The film is to be released next month by New Tang Dynasty Television, part of the Epoch Media Group that is closely associated with the Falun Gong spiritual movement and includes the pro-Trump and vehemently anti-Beijing newspaper, The Epoch Times.
The 54-minute movie follows fictional Chinese-Canadian journalist Jane Li as she reports on Canada’s arrest of the chief financial officer of Huaxing Hi-Tech; along the way she “exposes the company’s ties” to the Chinese Communist Party and the Chinese military, according to a New Tang Dynasty news release.
The film features a Canadian cast, including Eric Peterson of “Street Legal” and “Corner Gas” fame.
A trailer for the movie, replete with ominous soundtrack, shows Peterson – playing a character named James MacAvoy and bearing an uncanny resemblance to Canada’s former ambassador to China, John McCallum – meeting with a detained Canadian named Michael.
In real life, Canadians Michael Kovrig and Michael Spavor have been detained in China since December, accused of espionage shortly after Canada detained Meng, who is wanted by the U.S. on charges of fraud related to evasion of American sanctions on Iran.
The trailer also shows Peterson telling someone who looks remarkably like Prime Minister Justin Trudeau that the Chinese “just arbitrarily sentenced a Canadian to death. There’s no telling where this retaliation will end.”
In the New Tang Dynasty news release, Bannon calls the movie “a seminal and timely work exposing the inner workings” of the Chinese Communist Party and Huawei.

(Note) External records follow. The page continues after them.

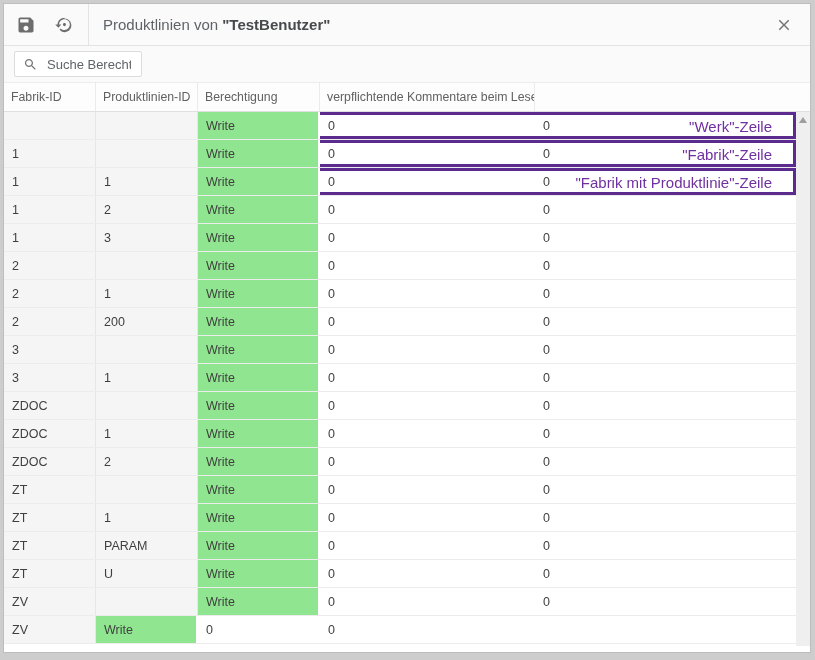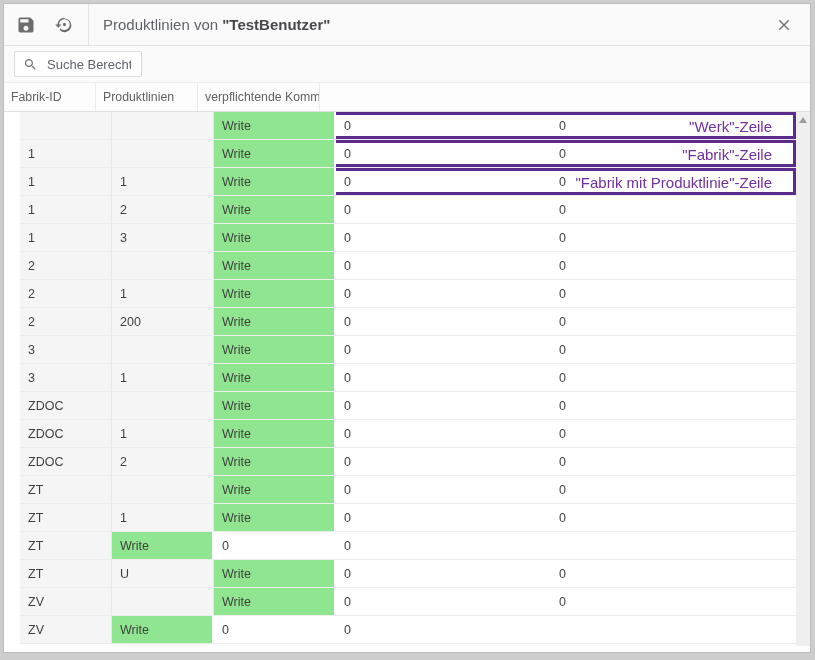--- a/index.html
+++ b/index.html
@@ -131,6 +131,7 @@
   <div class="table-area">
     <div class="thead grid-cols">
       <div class="th">Fabrik-ID</div>
+      <div class="th">Produktlinien-ID</div>
       <div class="th">Produktlinien</div>
       <div class="th">verpflichtende Kommentare beim Lesen</div>
       <div class="th" style="border-right:none;"></div>

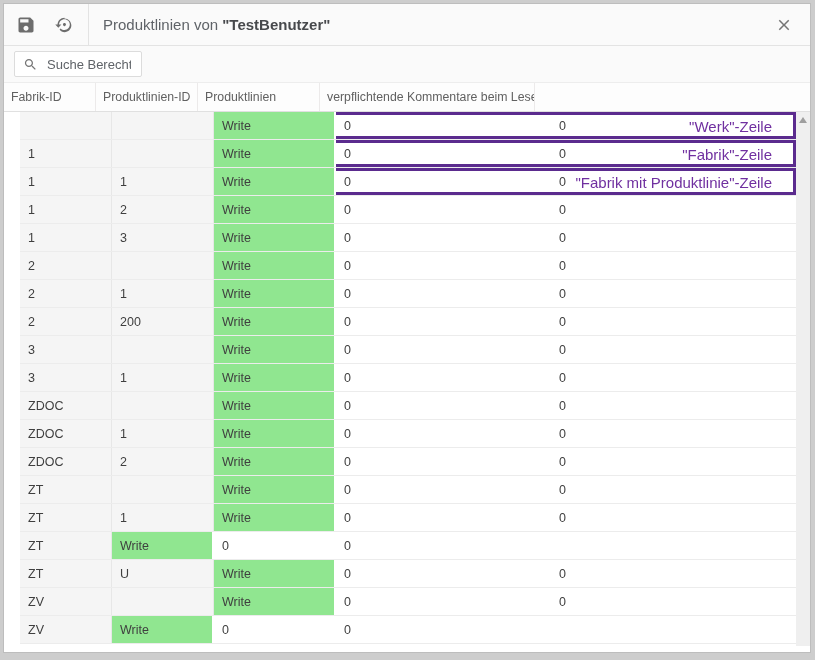--- a/index.html
+++ b/index.html
@@ -132,7 +132,7 @@
     <div class="thead grid-cols">
       <div class="th">Fabrik-ID</div>
       <div class="th">Produktlinien-ID</div>
-      <div class="th">Produktlinien</div>
+      <div class="th">Berechtigung</div>
       <div class="th">verpflichtende Kommentare beim Lesen</div>
       <div class="th" style="border-right:none;"></div>
     </div>

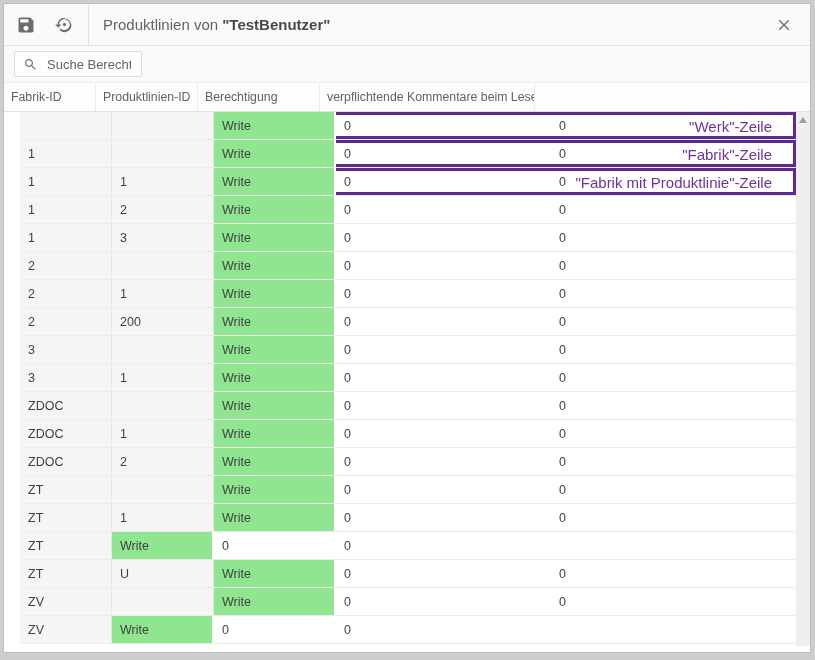--- a/index.html
+++ b/index.html
@@ -58,7 +58,7 @@
     display:flex;align-items:center;padding:0 7px;border-right:1px solid #eceaea;
     white-space:nowrap;overflow:hidden;box-sizing:border-box;
   }
-  .tbody{position:absolute;left:0;right:14px;top:29px;bottom:0;overflow:hidden;padding-left:16px;}
+  .tbody{position:absolute;left:0;right:14px;top:29px;bottom:0;overflow:hidden;}
   .row{
     height:28px;position:relative;border-bottom:1px solid #ececec;box-sizing:border-box;
     font-size:12.5px;color:#3f3f3f;

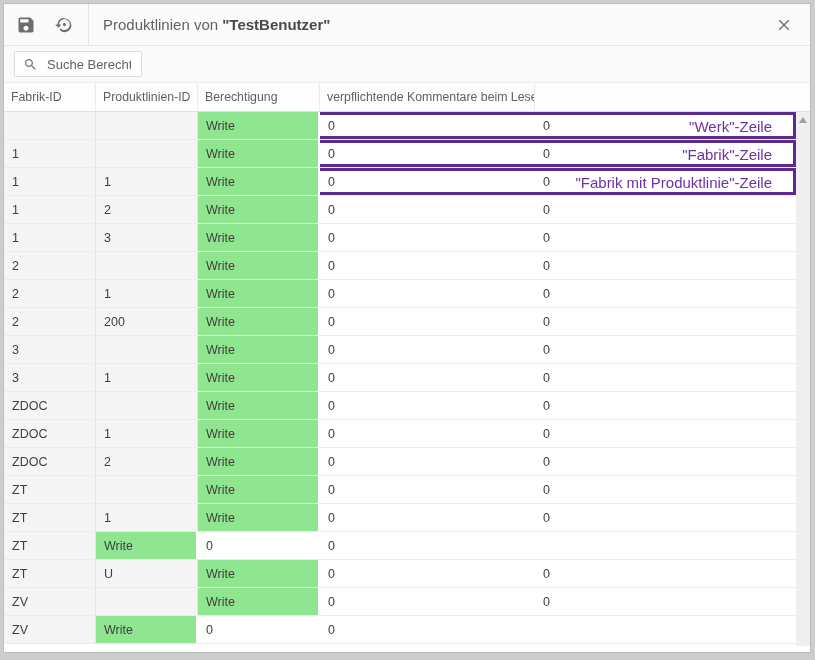--- a/index.html
+++ b/index.html
@@ -275,6 +275,7 @@
   </div>
         <div class="row grid-cols">
     <div class="td muted">ZT</div>
+    <div class="td muted">PARAM</div>
     <div class="td perm">Write</div>
     <div class="td">0</div>
     <div class="td">0</div>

“Run by a radical cadre of the Chinese Communist Party, China’s Communism today is the greatest existential threat the West has ever faced,” Bannon says. “Huawei, the technology and telecommunications arm of the CCP and the People’s Liberation Army, is the greatest national security threat we have ever faced, as it is already in the process of a global tech domination via 5G and 6G (wireless networks).”
Bannon told Bloomberg earlier this month that he hopes the film will be screened for Trump at the White House.
“The central issue in the 2020 presidential campaign is going to be the economic war with China: manufacturing jobs, currency, capital markets and technology,” he told the news agency. “Huawei is a key part of that and this film will highlight why it must be shut down.”